**EXERCISE OBJECTIVE**
After dropping the pictures, give again exactly the lines of the data from its first line through the line with "Sum | bp_parameter_L: 263.1 -> 260.1", which is included as well.

[Records drawn from a dataset]
Start of Block

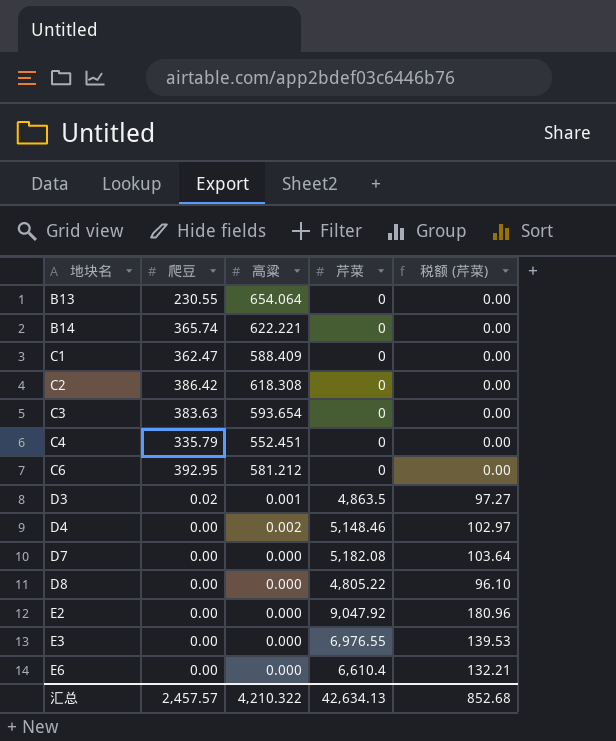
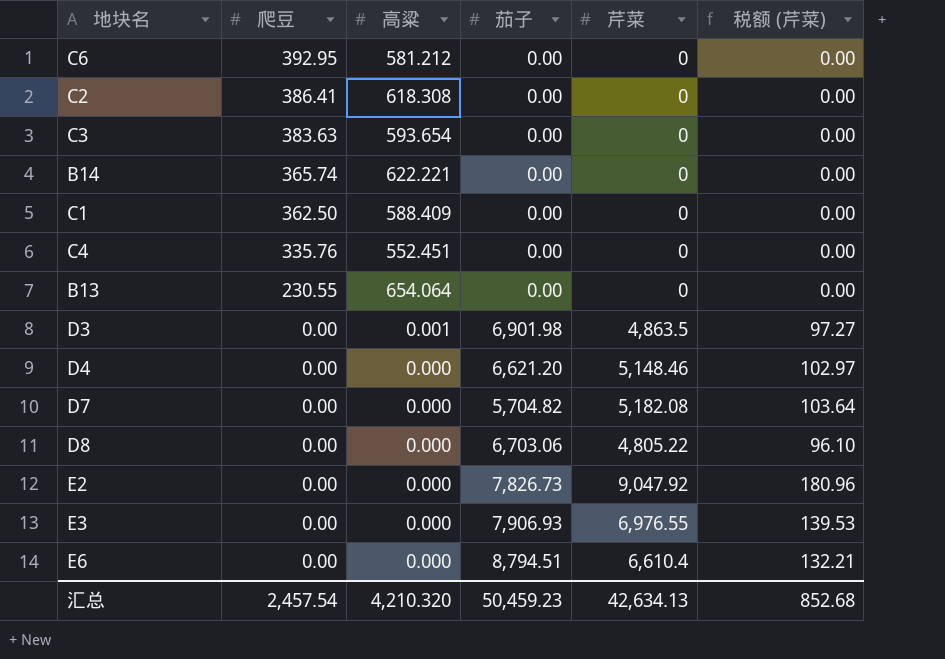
row order: 地块名 ascending -> 爬豆 descending
column 茄子 | position: none -> 4
C2 | 爬豆: 386.42 -> 386.41
C1 | 爬豆: 362.47 -> 362.50
C4 | 爬豆: 335.79 -> 335.76
D3 | 爬豆: 0.02 -> 0.00
D4 | 高粱: 0.002 -> 0.000
汇总 | 爬豆: 2,457.57 -> 2,457.54
汇总 | 高粱: 4,210.322 -> 4,210.320

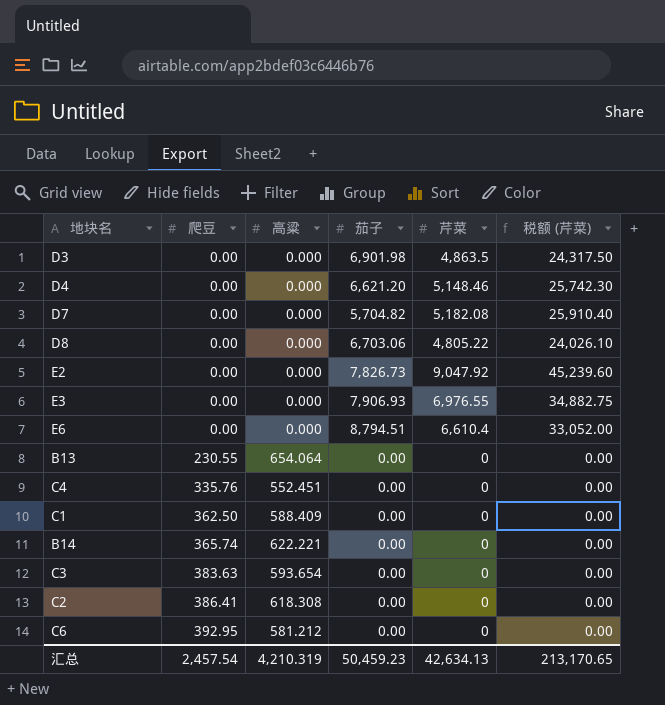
row order: 爬豆 descending -> 爬豆 ascending
column 税额 (芹菜) | formula: [芹菜] * 0.02 -> [芹菜] * 5
D3 | 高粱: 0.001 -> 0.000
汇总 | 高粱: 4,210.320 -> 4,210.319
汇总 | 税额 (芹菜): 852.68 -> 213,170.65

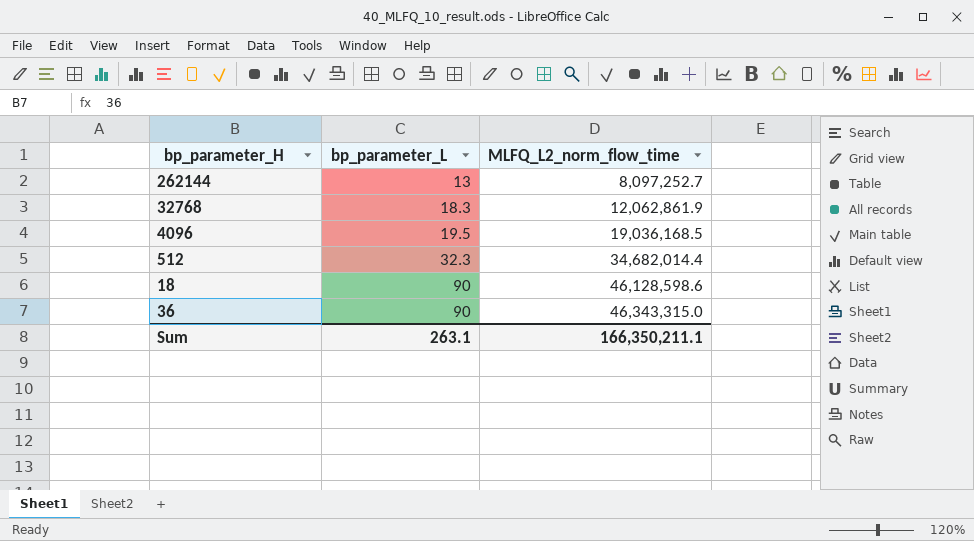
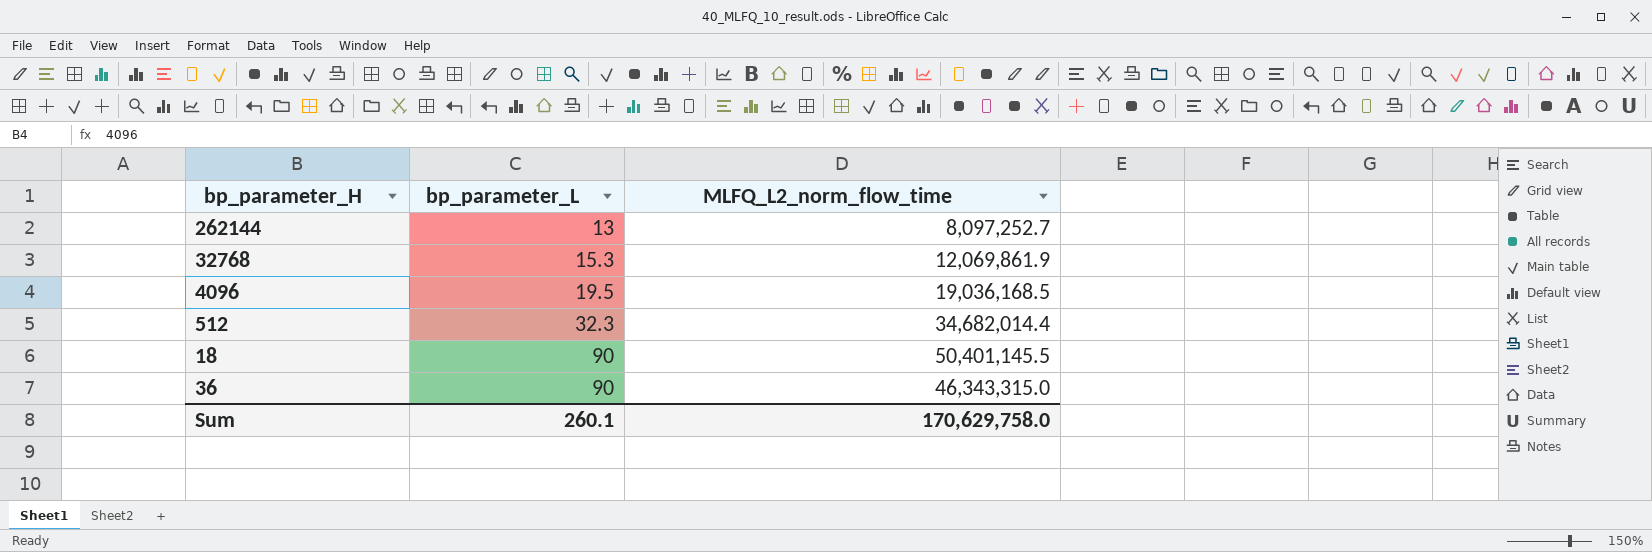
32768 | bp_parameter_L: 18.3 -> 15.3
32768 | MLFQ_L2_norm_flow_time: 12,062,861.9 -> 12,069,861.9
18 | MLFQ_L2_norm_flow_time: 46,128,598.6 -> 50,401,145.5
Sum | bp_parameter_L: 263.1 -> 260.1
Sum | MLFQ_L2_norm_flow_time: 166,350,211.1 -> 170,629,758.0

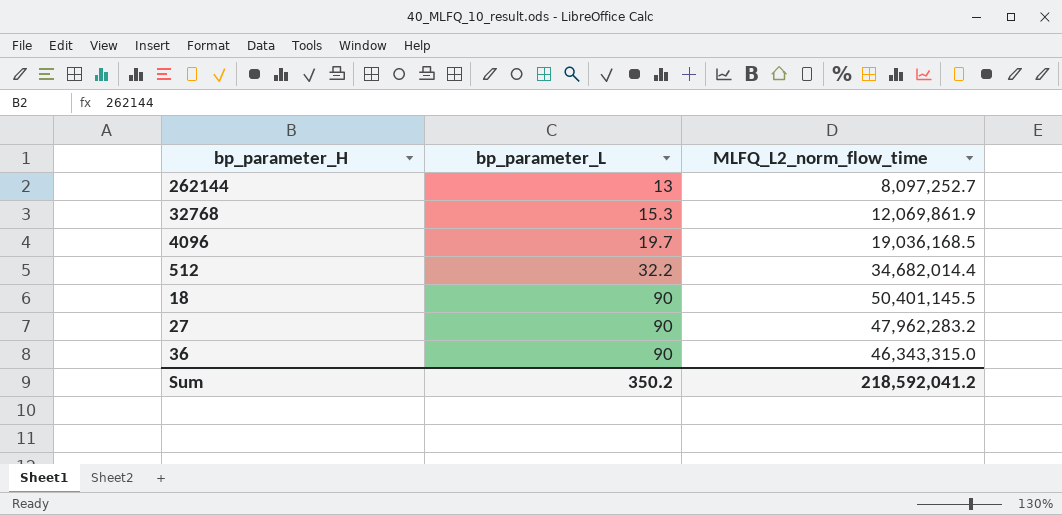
4096 | bp_parameter_L: 19.5 -> 19.7
512 | bp_parameter_L: 32.3 -> 32.2
row 27: none -> 90 | 47,962,283.2
Sum | bp_parameter_L: 260.1 -> 350.2
Sum | MLFQ_L2_norm_flow_time: 170,629,758.0 -> 218,592,041.2

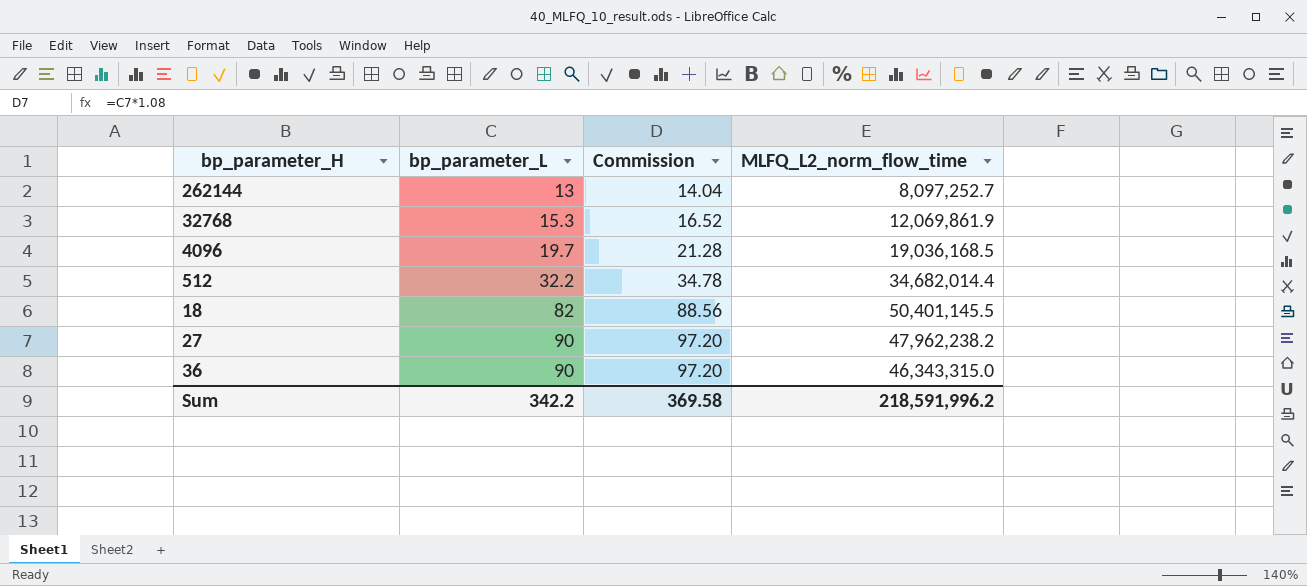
column Commission | formula: none -> [bp_parameter_L] * 1.08
18 | bp_parameter_L: 90 -> 82
27 | MLFQ_L2_norm_flow_time: 47,962,283.2 -> 47,962,238.2
Sum | bp_parameter_L: 350.2 -> 342.2
Sum | MLFQ_L2_norm_flow_time: 218,592,041.2 -> 218,591,996.2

End of Block

**ANSWER SPACE**
row order: 地块名 ascending -> 爬豆 descending
column 茄子 | position: none -> 4
C2 | 爬豆: 386.42 -> 386.41
C1 | 爬豆: 362.47 -> 362.50
C4 | 爬豆: 335.79 -> 335.76
D3 | 爬豆: 0.02 -> 0.00
D4 | 高粱: 0.002 -> 0.000
汇总 | 爬豆: 2,457.57 -> 2,457.54
汇总 | 高粱: 4,210.322 -> 4,210.320

row order: 爬豆 descending -> 爬豆 ascending
column 税额 (芹菜) | formula: [芹菜] * 0.02 -> [芹菜] * 5
D3 | 高粱: 0.001 -> 0.000
汇总 | 高粱: 4,210.320 -> 4,210.319
汇总 | 税额 (芹菜): 852.68 -> 213,170.65

32768 | bp_parameter_L: 18.3 -> 15.3
32768 | MLFQ_L2_norm_flow_time: 12,062,861.9 -> 12,069,861.9
18 | MLFQ_L2_norm_flow_time: 46,128,598.6 -> 50,401,145.5
Sum | bp_parameter_L: 263.1 -> 260.1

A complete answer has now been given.